There are many different types of college financial aid available to college-bound students, with student loans being an option that many students consider. According to StudentAid.gov, 43.4 million students have outstanding federal student loans.

Students who need additional financial aid can choose between federal student loans or private student loans. However, there are many benefits of federal student loans that private loans don’t always guarantee.

Main Benefits of Federal Student Loans

1. No Credit History Is Required

A significant advantage of federal student loans is that many government-owned student loans don’t require a credit history or credit check. The only federal student loan that requires a credit check to determine eligibility is a Direct PLUS Loan.

To see if you’re eligible for federal student loans, you’ll need to submit a completed Free Application for Federal Student Aid (FAFSA®).

Recommended: How Credit History can Impact Student Loans

2. No Cosigner Required

Private student loan lenders might require a cosigner for student borrowers who don’t have a credit history or credit score. However, students who haven’t established their credit are still eligible to apply for a federal loan without a cosigner.

Having no cosigner requirement is an additional step to lending that federal student loan borrowers can avoid.

3. Fixed Interest Rates

Fixed interest rates are among the notable benefits of student loans owned by the Department of Education.

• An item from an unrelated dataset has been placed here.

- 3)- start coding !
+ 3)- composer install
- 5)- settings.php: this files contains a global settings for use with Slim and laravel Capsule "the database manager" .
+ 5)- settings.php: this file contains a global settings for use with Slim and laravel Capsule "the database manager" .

Generally, private student loans allow borrowers to choose between fixed or variable interest rates. A fixed rate doesn’t increase or decrease throughout the loan term, making monthly payment amounts easier to anticipate.

Variable student loan rates can be advantageous during a low-rate environment, but borrowers risk their interest rate changing at any point during the repayment term. This variable feature can make it more challenging to predict how much money to budget toward monthly payments during repayment.

4. Low Interest Rates

A higher interest rate increases how much you’ll pay toward your college education overall. Generally, federal student loan rates are lower than private student loans or when using high-interest credit cards to pay for college expenses.

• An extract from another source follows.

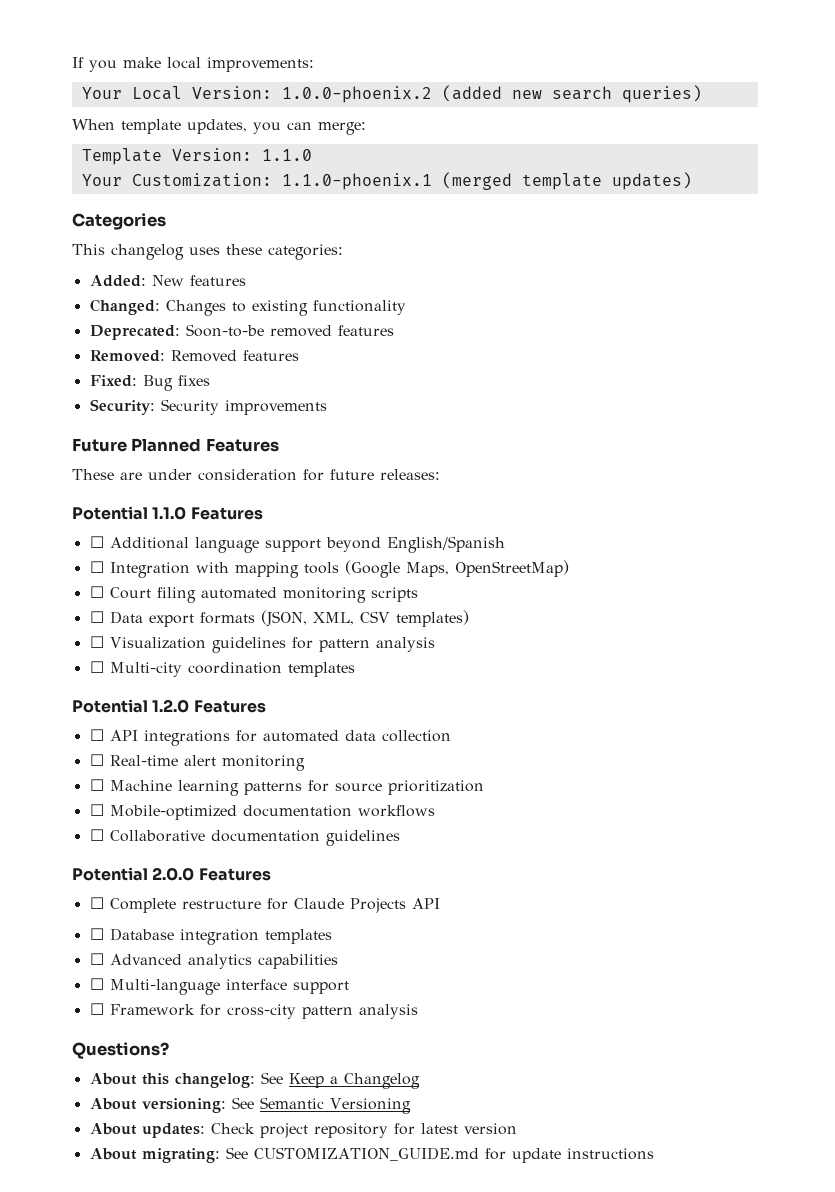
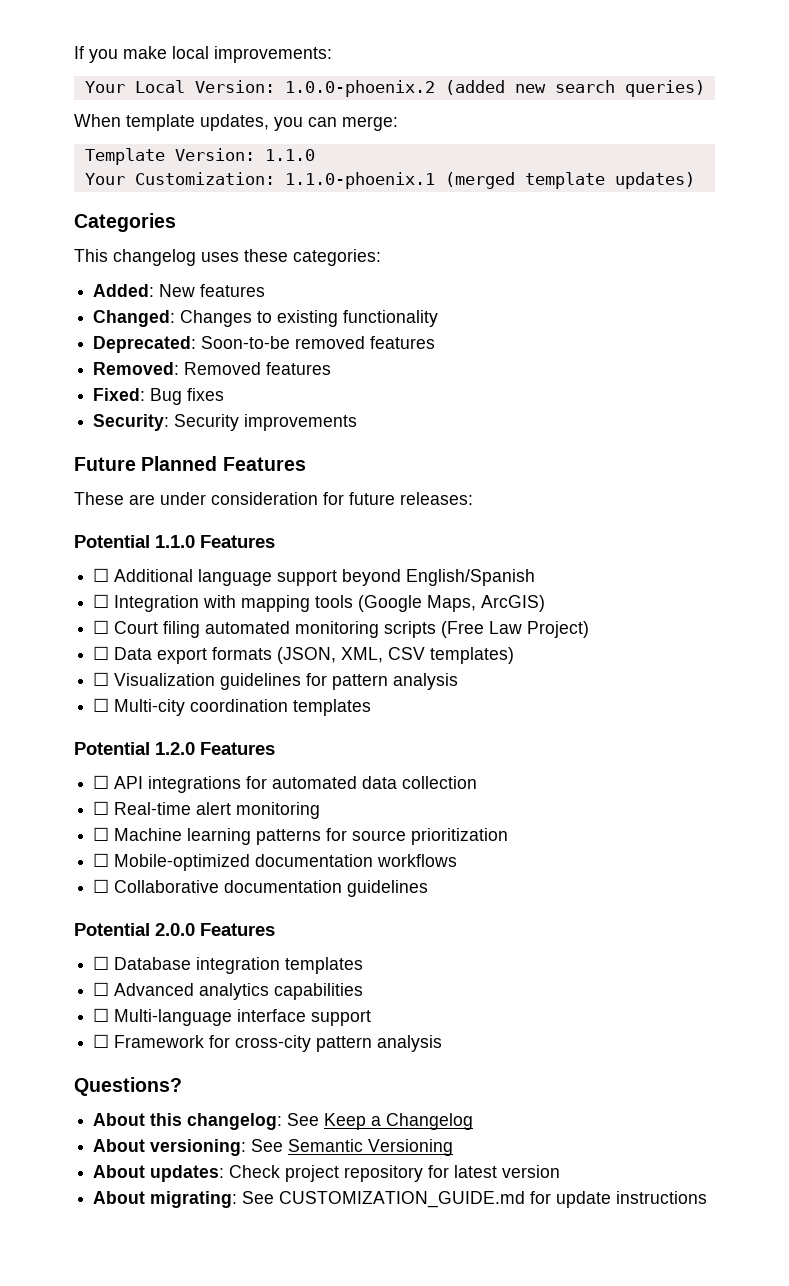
- ☐ Integration with mapping tools (Google Maps, OpenStreetMap)
+ ☐ Integration with mapping tools (Google Maps, ArcGIS)
- ☐ Court filing automated monitoring scripts
+ ☐ Court filing automated monitoring scripts (Free Law Project)
- ☐ Complete restructure for Claude Projects API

5. Interest Doesn’t Accrue During College

Federal Direct Subsidized Loans are designed so that borrowers aren’t responsible for paying back interest that accrues while in school.

Interest that accrues on loans from this federal program is paid by the government while the student is enrolled at an eligible school at least half-time. When you leave school, any interest that accrues on Direct Subsidized Loans is the borrower’s responsibility to repay. Students who borrow Direct Unsubsidized or PLUS Loans are responsible for repaying interest that accrues while they are in school. Subsidized federal loans are only available to undergraduates.

6. Forbearance and Deferment Options

Some private loan lenders offer forbearance and deferment options to borrowers who need to temporarily pause their student debt repayment. However, these options vary between lenders while some might not offer forbearance and deferment at all.

An advantage of federal student loans is that they offer extensive forbearance and deferment options for different situations. For example, eligible borrowers can request deferment while undergoing cancer treatment, during economic hardship, while enrolled in school, during unemployment, and more.

Federal student loans offer general or mandatory forbearance, depending on your situation. Borrowers who are eligible for forbearance can request it if they need to pause or reduce their monthly payment for a short period.

7. Repayment Grace Period

Another benefit of federal student loans is that they come with an automatic six-month grace period. The grace period kicks in when the student graduates, leaves school or drops below half-time enrollment.

This time frame gives federal loan borrowers additional time to get their financial situation ready, like securing an income or a job, in preparation for repayment.

8. Income-Driven Repayment Options

Borrowers who are unable to afford their monthly student loan payment may be able to enroll in an income-driven repayment plan.

Eligible federal student loan borrowers can choose among one of four income-driven repayment plans: Income-Based Repayment, Income-Contingent Repayment, Pay As You Earn Repayment, or Revised Pay As You Earn programs.

These repayment plans offer 20- or 25-year terms. Payment amounts are limited to 10% to 15% of a borrower’s discretionary income. Depending on a borrower’s situation, their payments might be as low as $0 per month.

9. Student Loans Can Be Discharged

Borrowers of federal student loans might not be required to repay their federal loans in certain circumstances. A federal loan discharge might apply when:

•   The school closes while the borrower is enrolled.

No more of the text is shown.